*** Opening Stored data ***
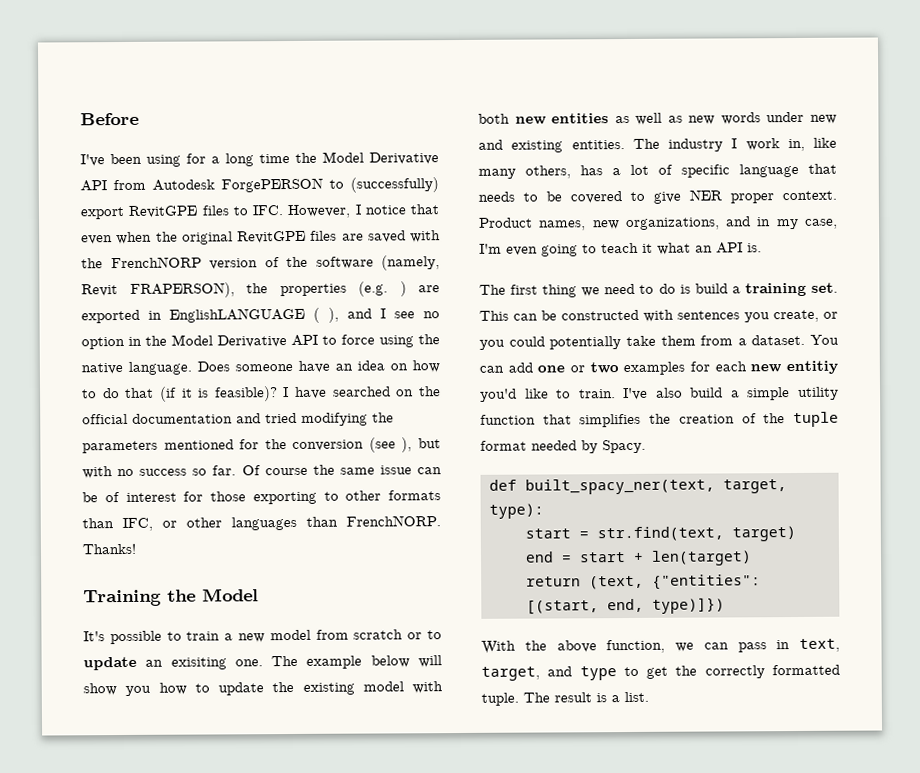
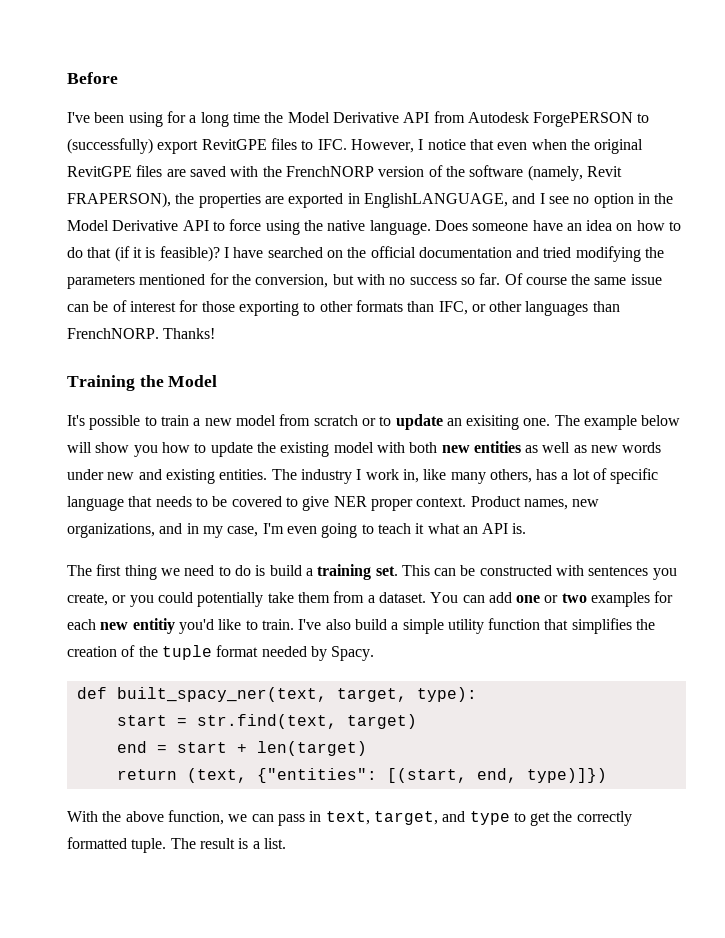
[358,281,407,297] (e.g. ) -> (261, 200) none
[169,307,339,323] EnglishLANGUAGE ( ), -> [363,193,508,208] EnglishLANGUAGE,
[292,437,413,453] conversion (see ), -> [255,274,329,288] conversion,

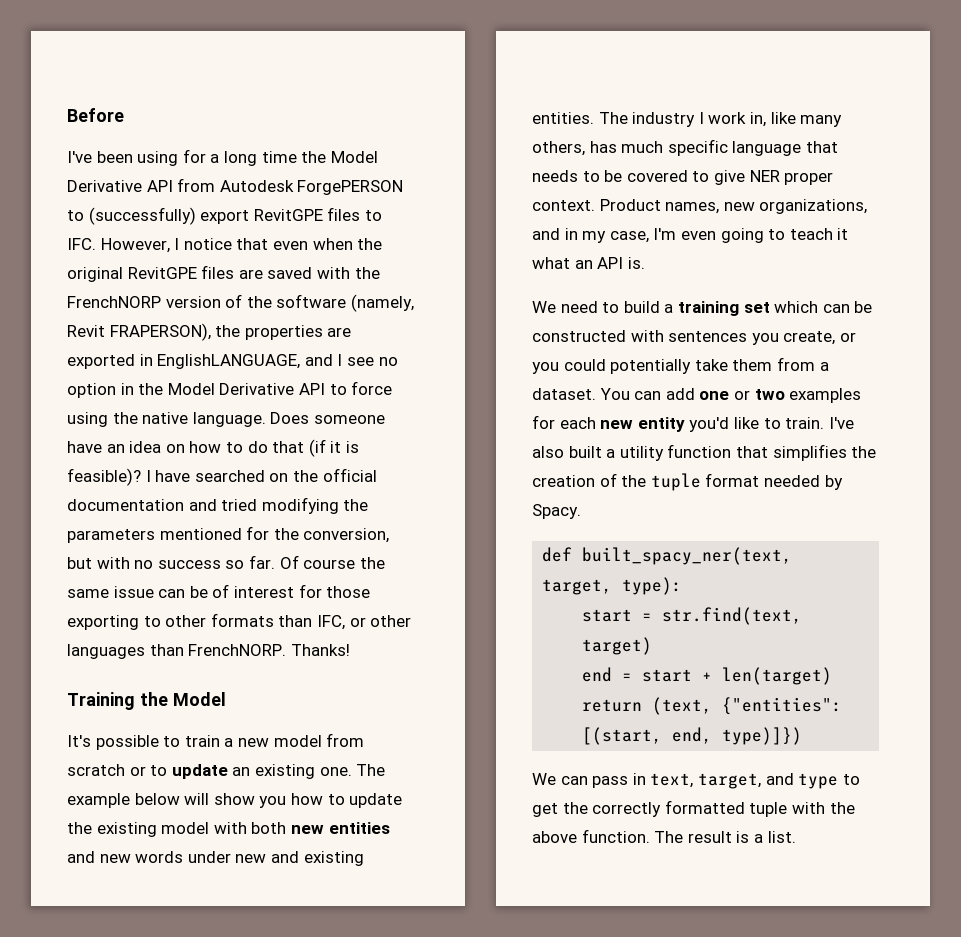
[466,415,520,430] exisiting -> [254,764,315,779] existing
[525,442,587,453] as well as -> [67,851,95,863] and
[561,468,608,480] a lot of -> [621,141,664,153] much
[67,564,266,580] The first thing we need to do is -> [532,301,620,313] We need to
[375,565,430,576] set. This -> [743,301,819,313] set which
[132,618,175,634] entitiy -> [637,417,685,432] entity
[354,619,444,634] build a simple -> [568,446,616,458] built a
[67,810,248,825] With the above function, we -> [532,773,556,785] We
[131,838,167,853] tuple. -> [749,802,855,817] [532,829,650,843] tuple with the above function.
*** Closing Stored data ***
How to complete this task: From the line holding "[132,618,175,634] entitiy ->" to the last line of the entries above, restate each line exactly; include both ends and omit everything else.

Task answer:
[132,618,175,634] entitiy -> [637,417,685,432] entity
[354,619,444,634] build a simple -> [568,446,616,458] built a
[67,810,248,825] With the above function, we -> [532,773,556,785] We
[131,838,167,853] tuple. -> [749,802,855,817] [532,829,650,843] tuple with the above function.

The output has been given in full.